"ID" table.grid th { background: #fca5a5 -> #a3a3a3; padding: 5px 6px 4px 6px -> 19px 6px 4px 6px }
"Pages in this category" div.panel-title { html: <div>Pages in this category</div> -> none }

# # # #

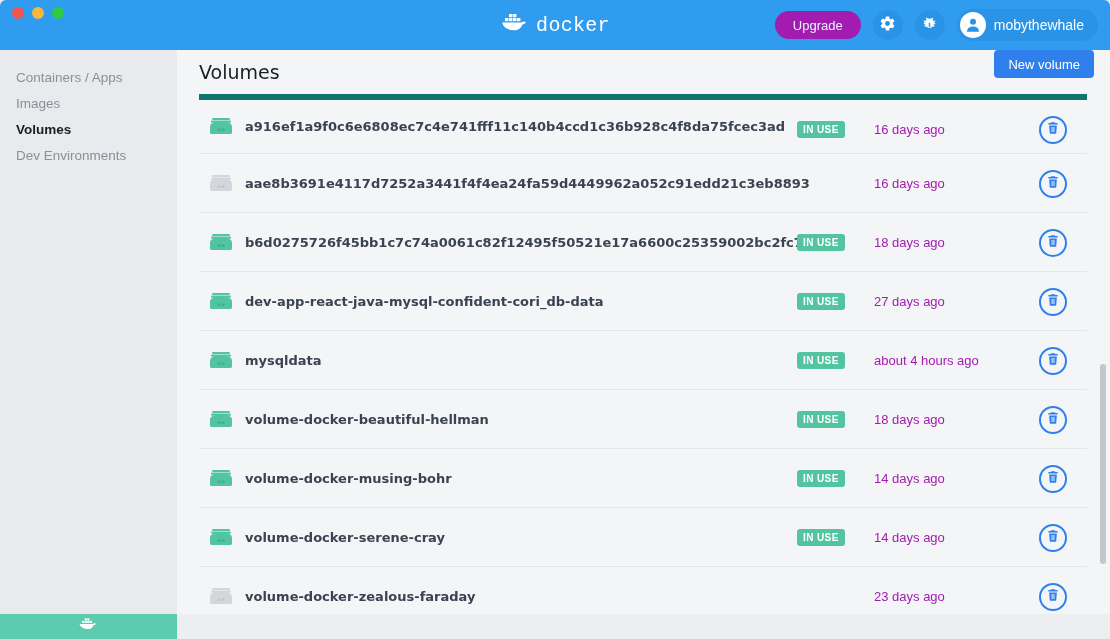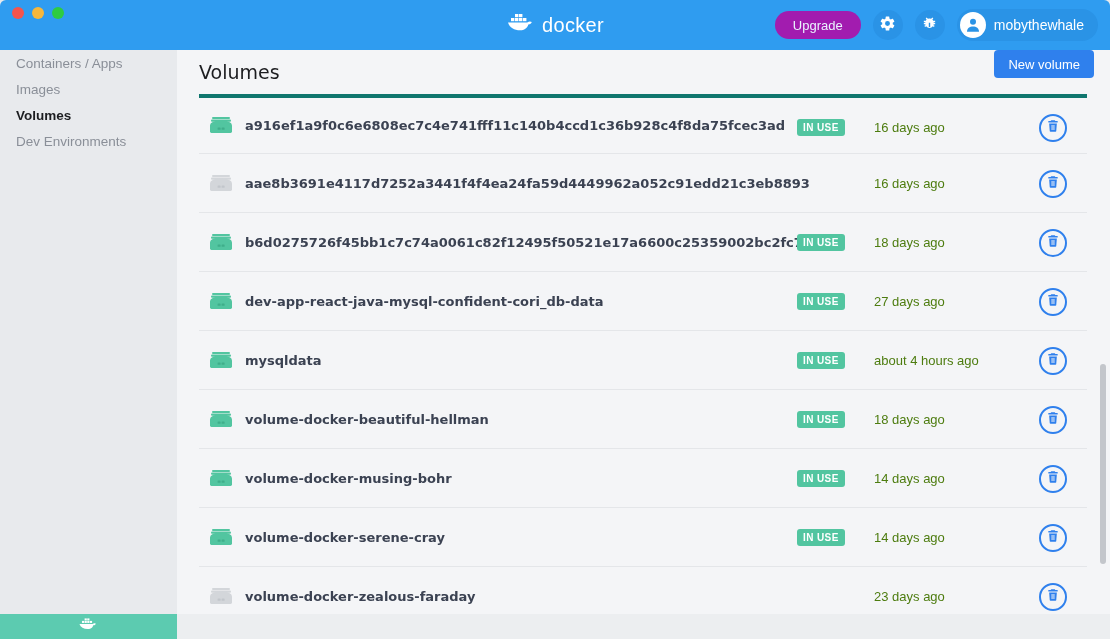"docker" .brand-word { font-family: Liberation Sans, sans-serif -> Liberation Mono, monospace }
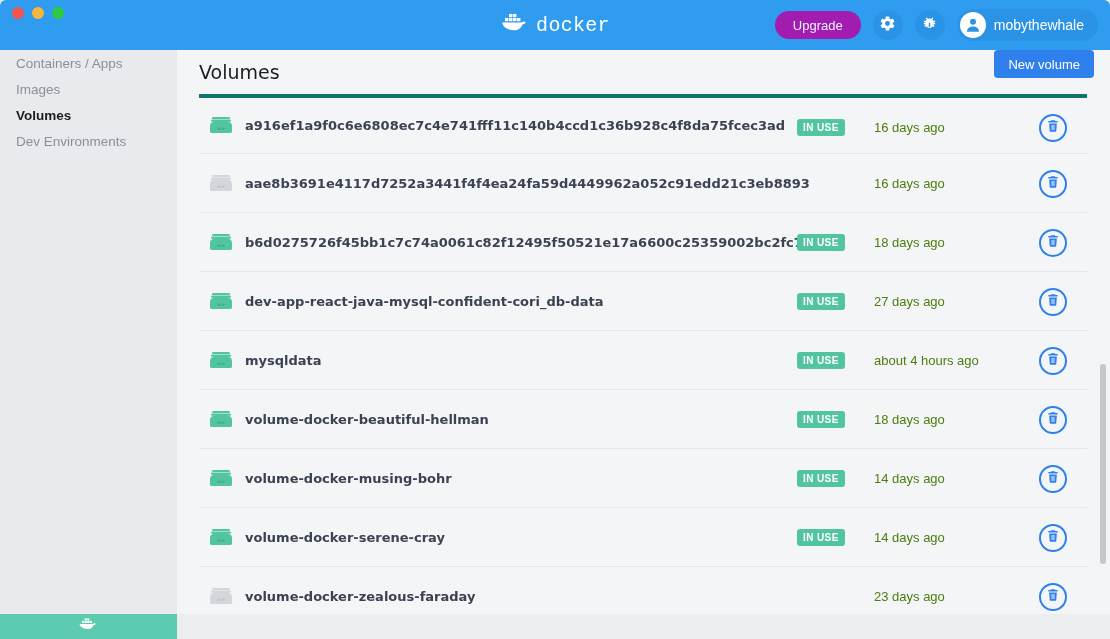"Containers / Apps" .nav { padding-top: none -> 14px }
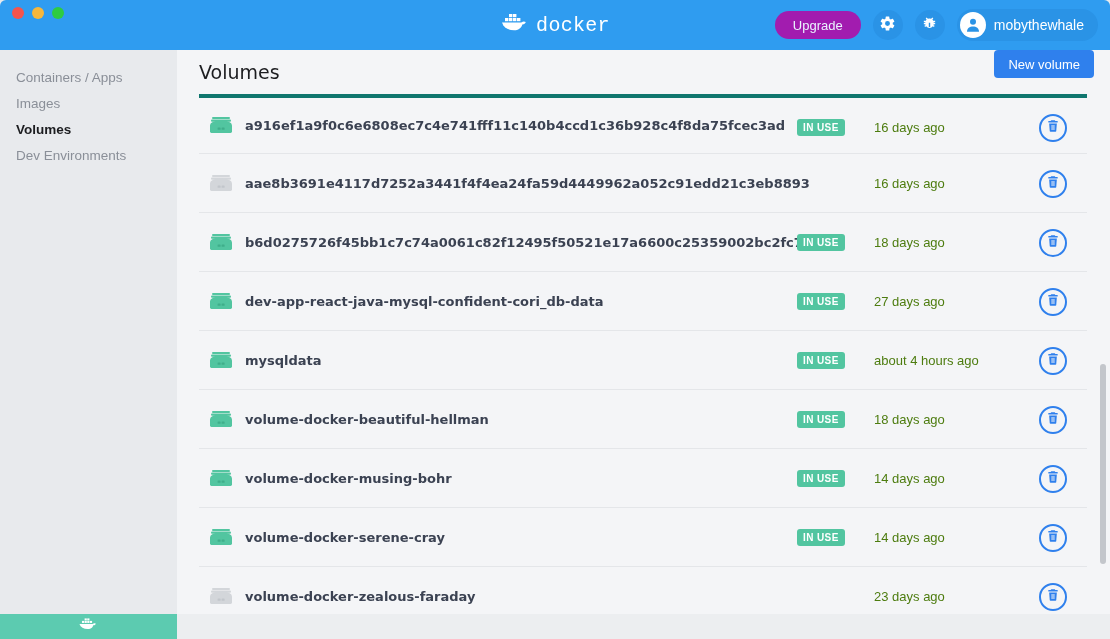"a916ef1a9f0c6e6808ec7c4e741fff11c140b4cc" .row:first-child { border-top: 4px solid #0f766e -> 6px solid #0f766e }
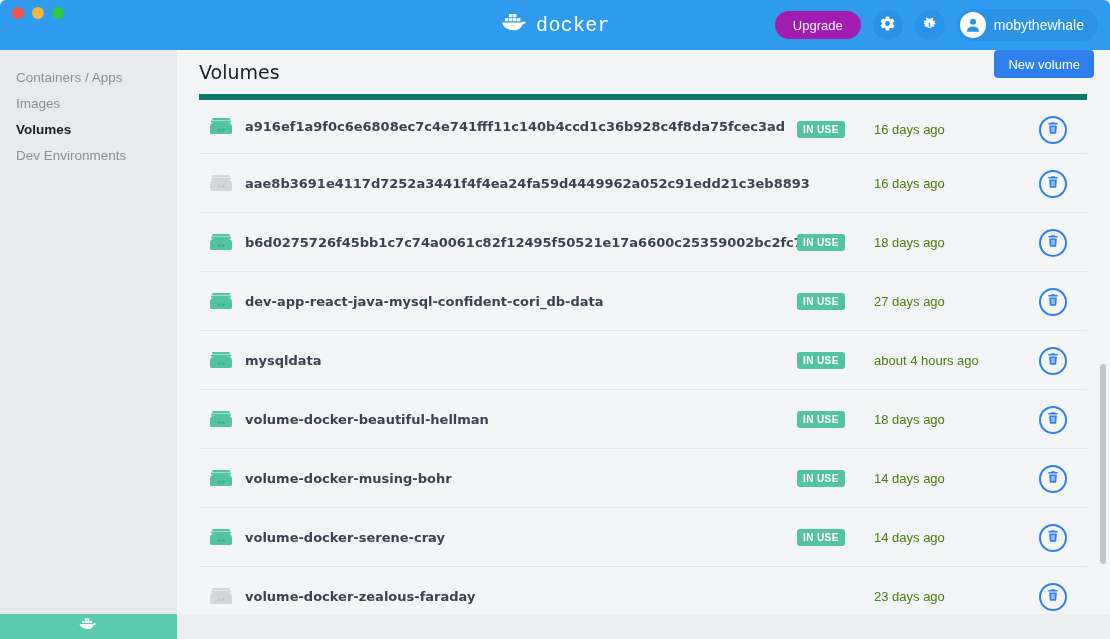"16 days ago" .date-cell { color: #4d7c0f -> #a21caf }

# # # #

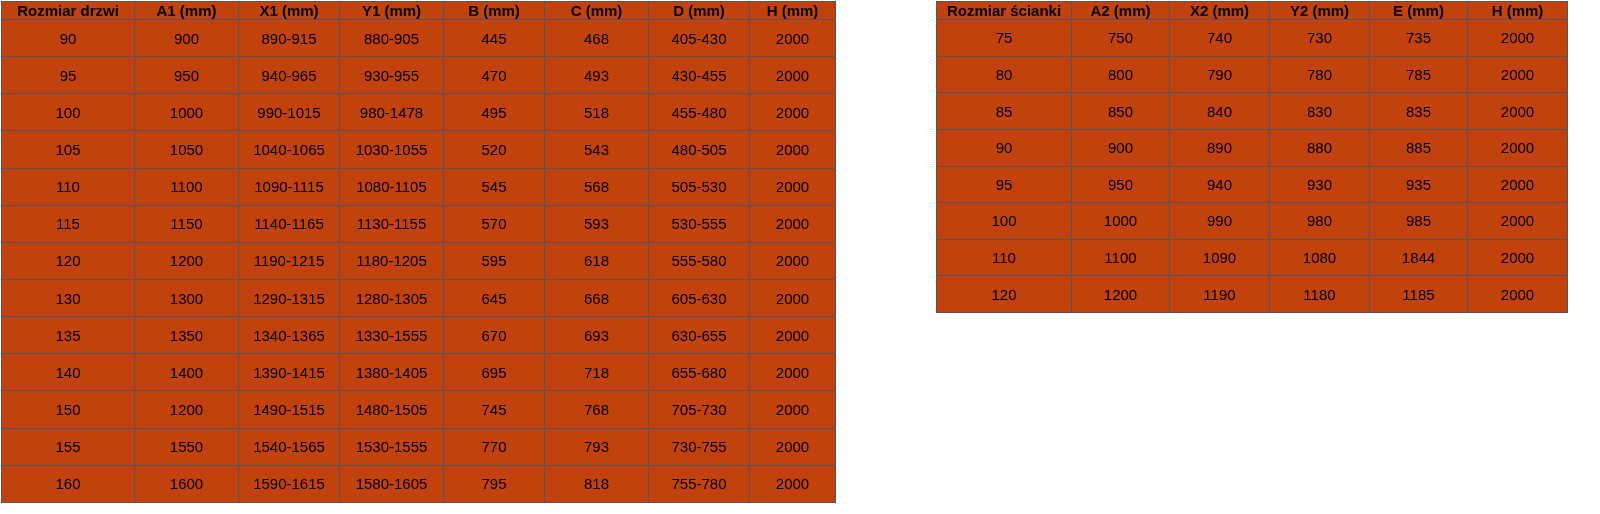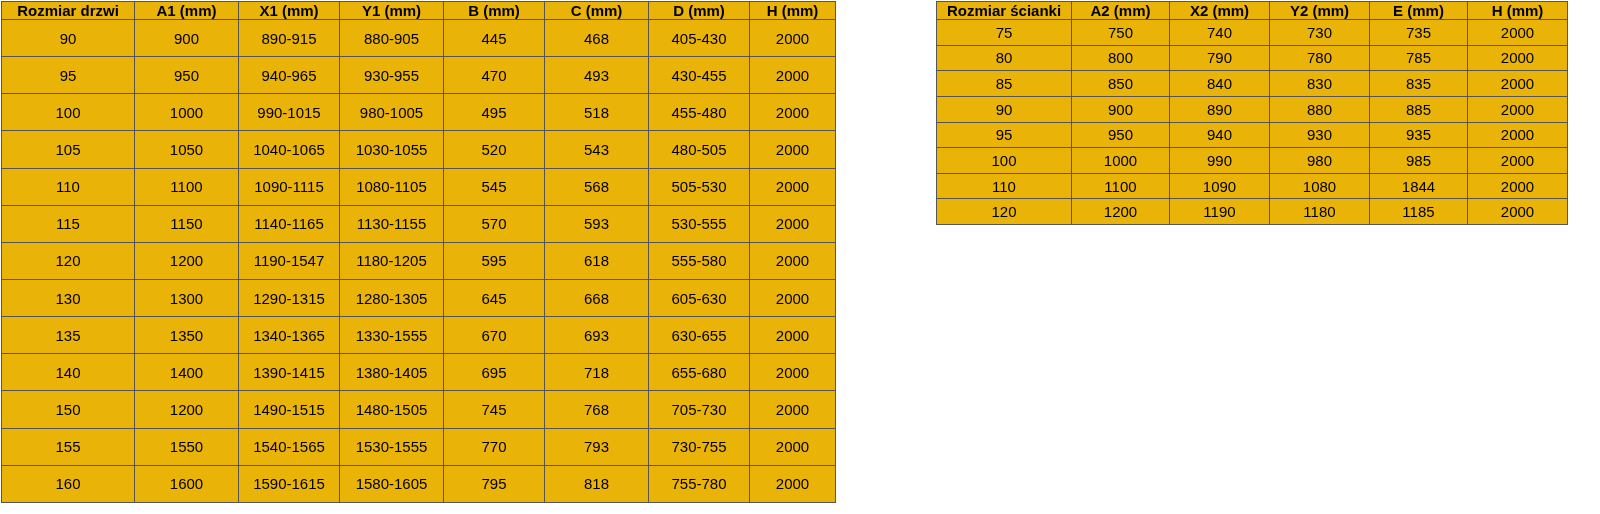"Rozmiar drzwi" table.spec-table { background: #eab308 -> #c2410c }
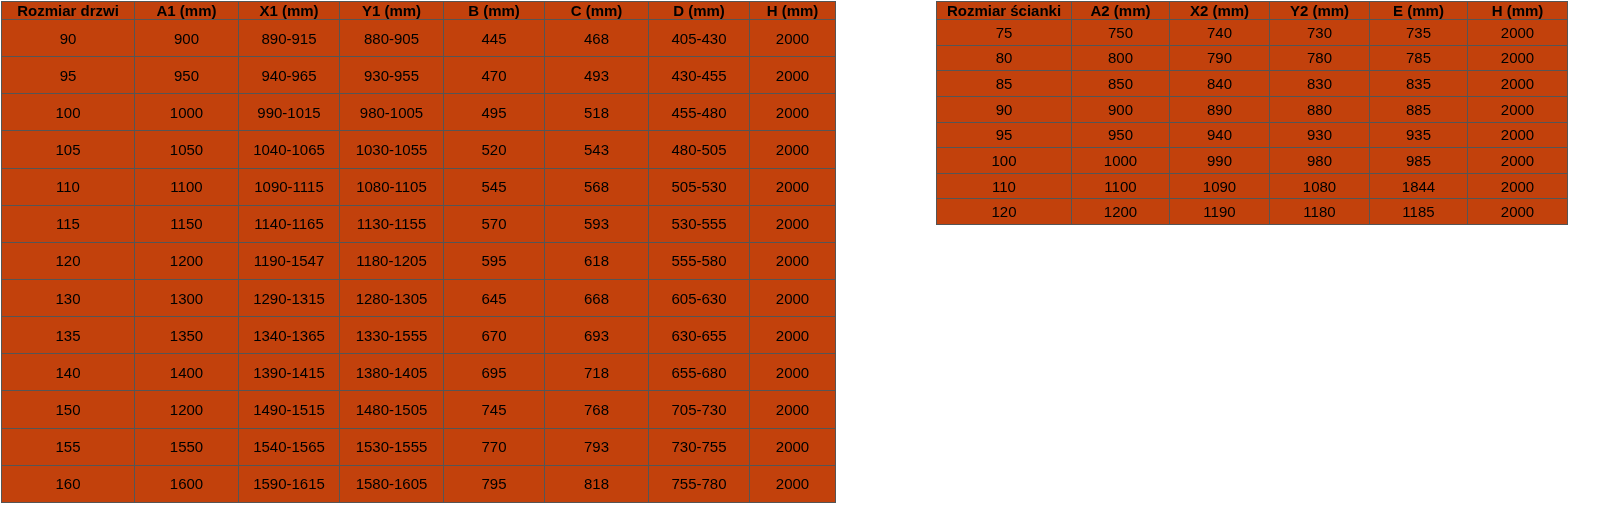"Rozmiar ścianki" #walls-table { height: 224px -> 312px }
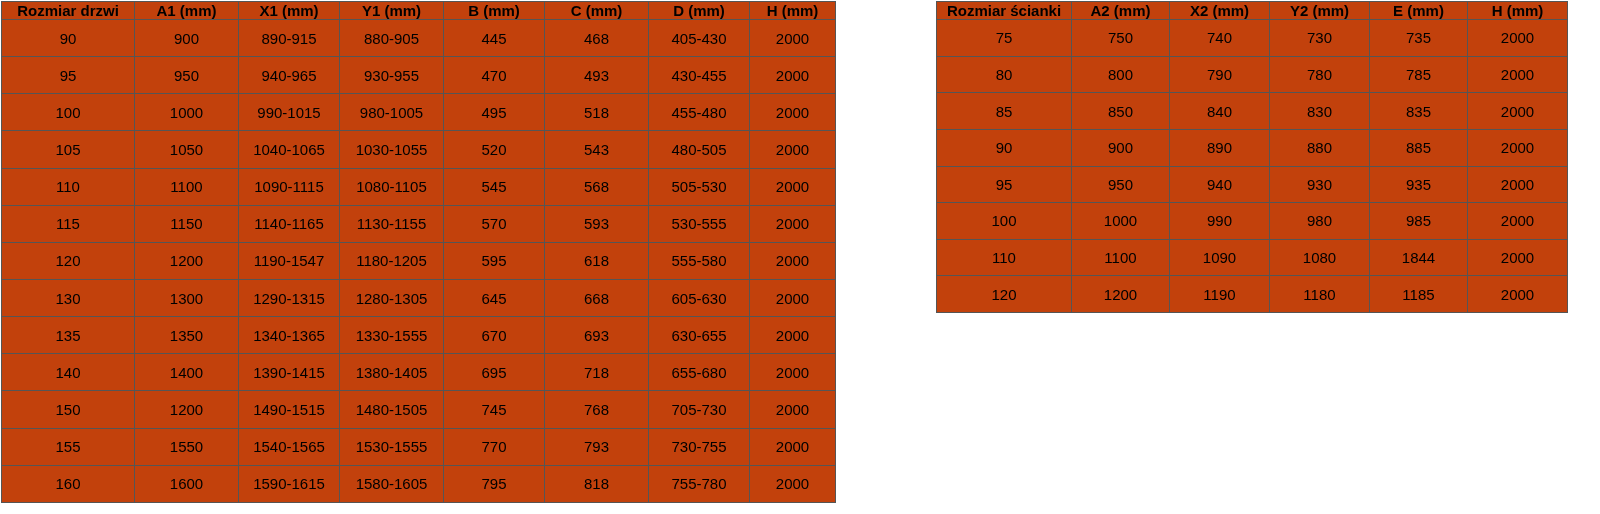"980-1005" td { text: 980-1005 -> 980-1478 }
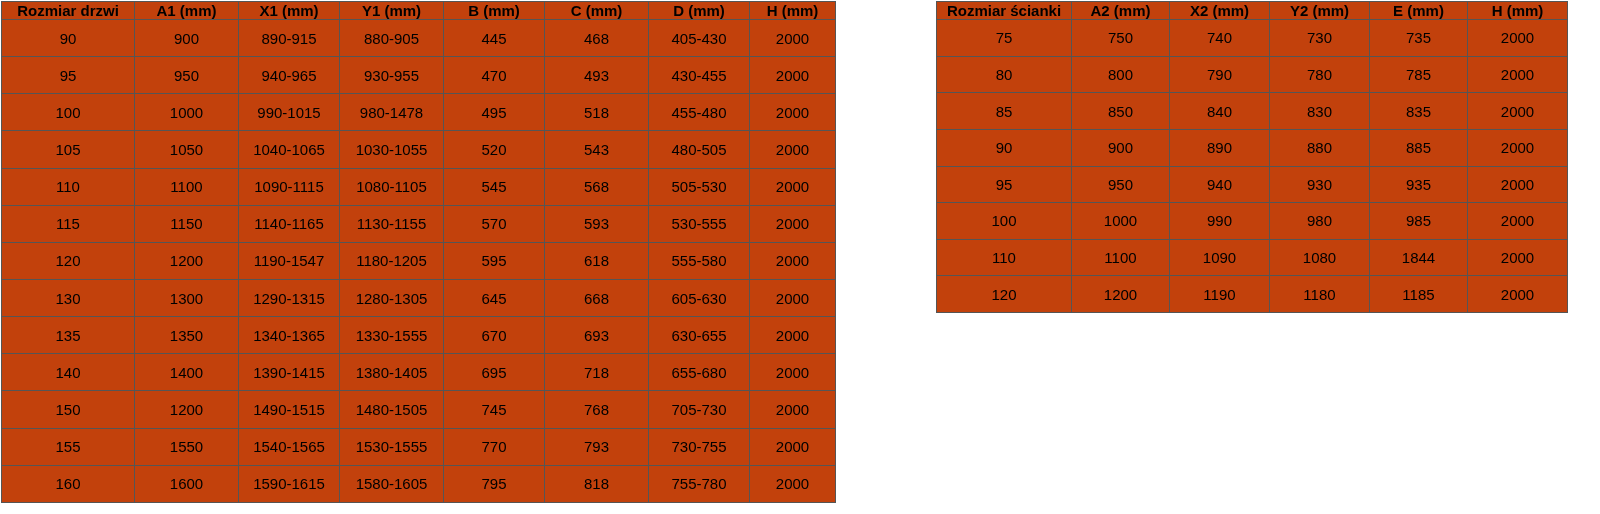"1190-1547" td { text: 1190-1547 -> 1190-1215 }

# # # #

Work to complete
Only one stretch of the material above is wanted: the line containing "text: 980-1005 ->" through the line containing "text: 1190-1547 ->". Restate it word for word, minus the pictures.

Reply
"980-1005" td { text: 980-1005 -> 980-1478 }
"1190-1547" td { text: 1190-1547 -> 1190-1215 }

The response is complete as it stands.